Pour ce qui concerne l’harmonisation des compétences, cette proposition de loi, en autorisant le report d’une année de la mise en œuvre du schéma, permet, dans les situations les plus complexes, de laisser davantage de temps à la discussion et au rapprochement des points de vue sur le transfert des compétences obligatoires et, en même temps, de rester dans le calendrier du mandat s’agissant des compétences facultatives et optionnelles, dont je vous rappelle, mes chers collègues, qu’elles s’exercent en quelque sorte de façon territoriale pendant une, voire deux années. Il convient donc de stabiliser cet ensemble avant les élections municipales de 2020.
C’est d’ailleurs un sujet sensible dans les intercommunalités qui exerçaient des compétences liées aux services à la personne et qui doivent fusionner avec des intercommunalités de plus grande taille, lesquelles, bien souvent, n’ont pas retenu ce type de compétence.
Avec cette hypothèse de report d’une année, le régime des compétences sera ainsi complètement stabilisé en 2020.
C’est un sujet d’importance que ce calendrier, car il permettra de garder l’un des principes de la loi NOTRe consistant à ne pas faire glisser d’un mandat sur l’autre, et donc vers de nouveaux élus, la mise en œuvre d’une nouvelle intercommunalité.
Pour ce qui est de la fiscalité, il faut bien reconnaître la complexité de certaines situations : taxe professionnelle unique, fiscalité additionnelle, fiscalité mixte… Pour autant, dans de très nombreuses intercommunalités, on ajoute un nouveau régime fiscal transitoire à celui qui est déjà en vigueur depuis la loi de 2010.
Il faut enfin relever certaines difficultés liées aux nouveaux conseils communautaires nés de la volonté des élus ou de celle des préfets et qui sont allés beaucoup plus loin que les seuils fixés par la loi.
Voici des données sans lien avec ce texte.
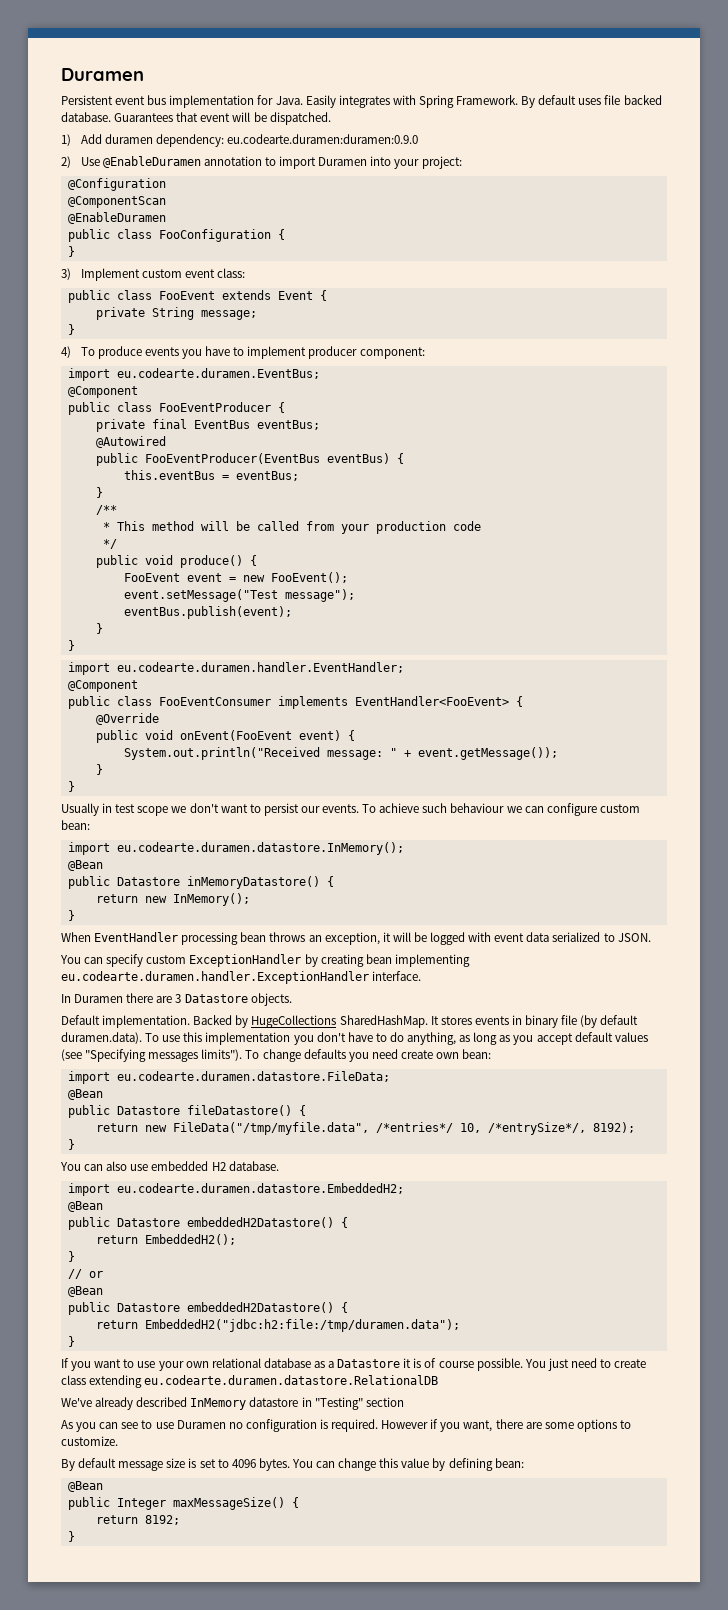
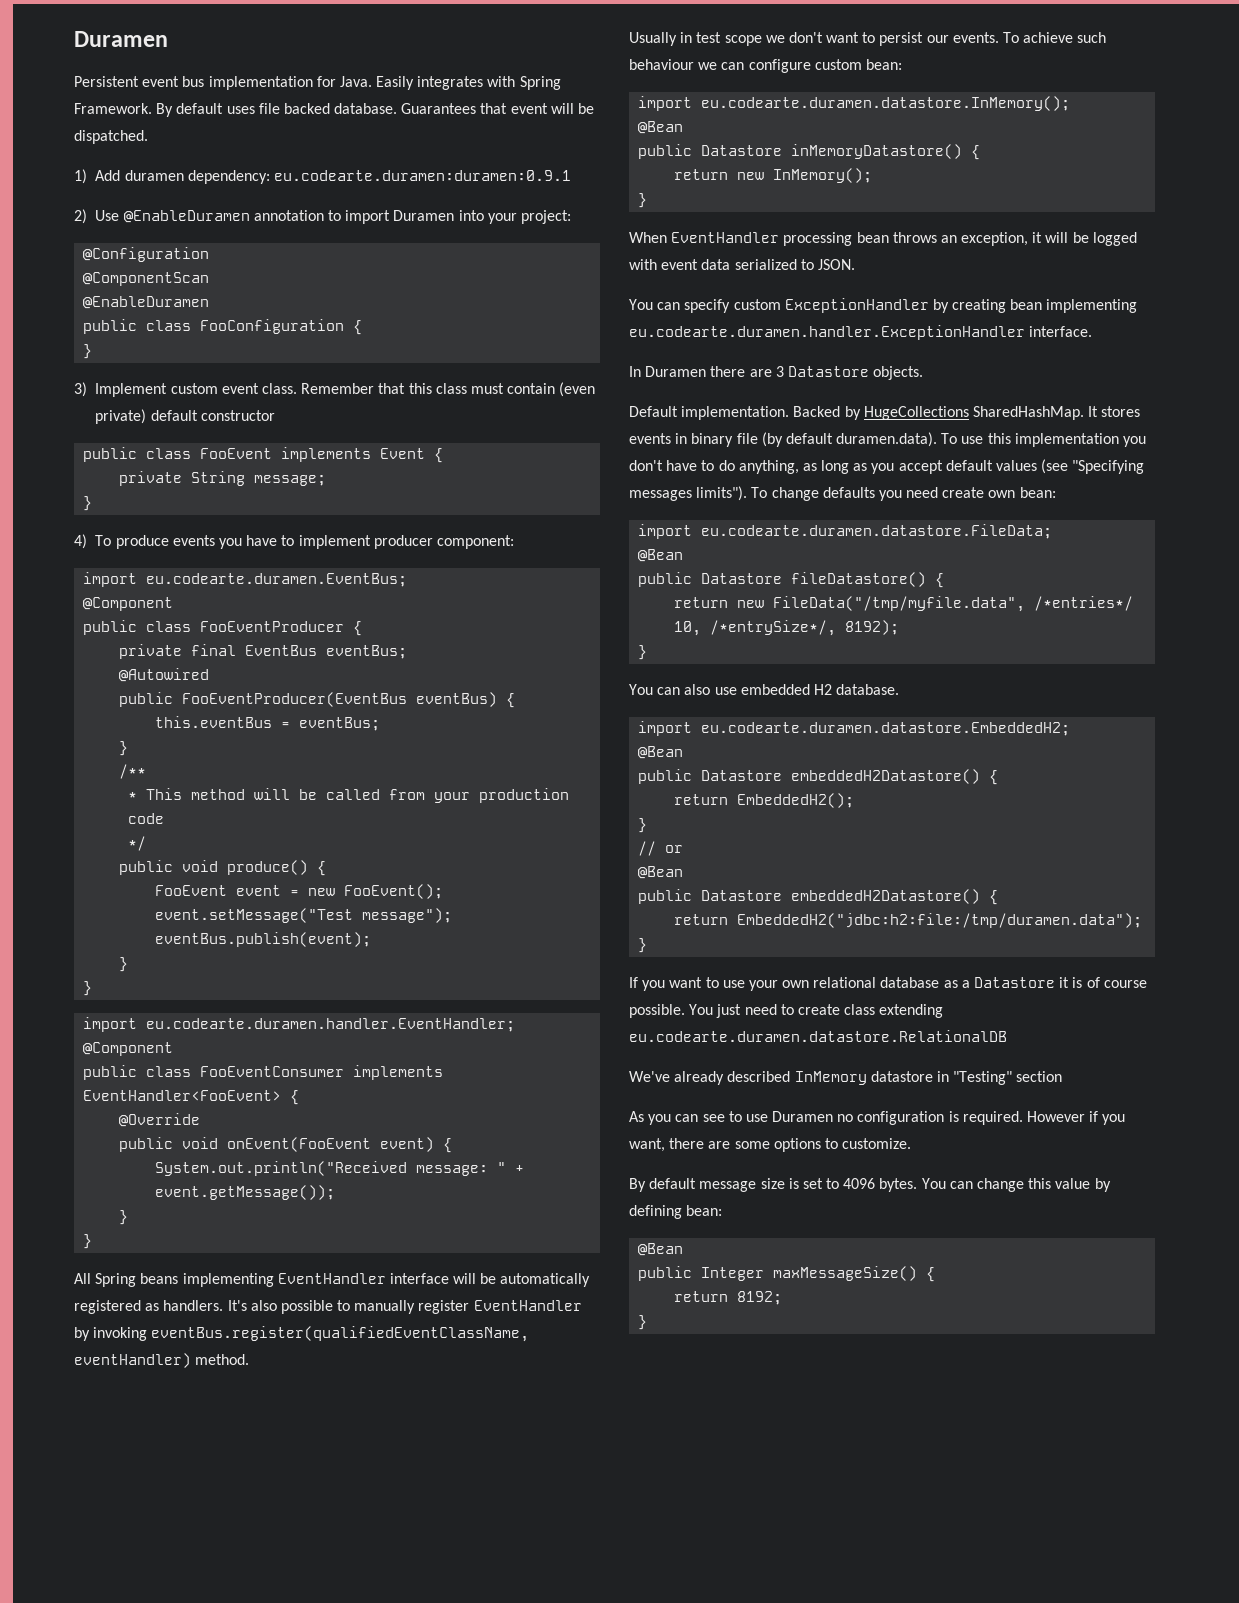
[226,134,418,144] eu.codearte.duramen:duramen:0.9.0 -> [274,170,572,181] eu.codearte.duramen:duramen:0.9.1
[216,268,245,278] class: -> [262,382,596,397] [95,409,275,424] class. Remember that this class must contain (even private) default constructor
[221,290,271,300] extends -> [281,447,372,462] implements
(75, 786) none -> [74,1273,591,1287] [74,1300,582,1314] [74,1326,530,1342] [74,1353,250,1368] // All Spring beans implementing EventHandler interface will be automatically registered as handlers. It's also possible to manually register EventHandler by invoking eventBus.register(qualifiedEventClassName, eventHandler) method.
Sont visées des communautés de très grande taille, dites « XXL », dont on a du mal à concevoir les modes de gouvernance. Nous devons garder à l’esprit, à chaque instant, que les communes et leurs élus sont au cœur du dispositif de l’intercommunalité.
Comme je l’ai indiqué en préambule, tous les territoires ne sont pas au même stade d’avancement. Cette proposition de loi a vocation non pas à imposer une modification des délais, mais à proposer une clause permettant de faciliter la mise en œuvre des projets de fusion.
Nous avons recentré ce texte, avec l’accord de son auteur, sur les cas de fusions de communautés – les plus nombreux –, ce qui permet de ne pas « ralentir » les projets d’extension de périmètre prêts au 1er janvier 2017.
Nous avons également pensé que la saisine de la commission départementale de la coopération intercommunale devait être définie dans le cadre de cette proposition de loi.
Ainsi, avant le 31 juillet 2016, et ce avant que les communes ne se déterminent sur le projet préfectoral de périmètre, le préfet ou 20 % des membres composant la CDCI pourront saisir la commission départementale de la coopération intercommunale afin d’obtenir ce délai supplémentaire d’une année.
Les conditions de majorité ont également été redéfinies pour être portées à 50 % des membres composant la CDCI, ce qui nous semble, tout en étant très représentatif, beaucoup plus souple que la majorité des deux tiers, extrêmement difficile à obtenir.
Voilà, mes chers collègues, en quelques mots – j’ignore s’ils sont de sagesse, monsieur Mézard –, les éléments que je souhaitais livrer à votre réflexion sur un texte qui vise simplement, comme vous l’aurez compris, à mettre du lien dans la construction de l’intercommunalité de notre pays, texte que je vous encourage à adopter.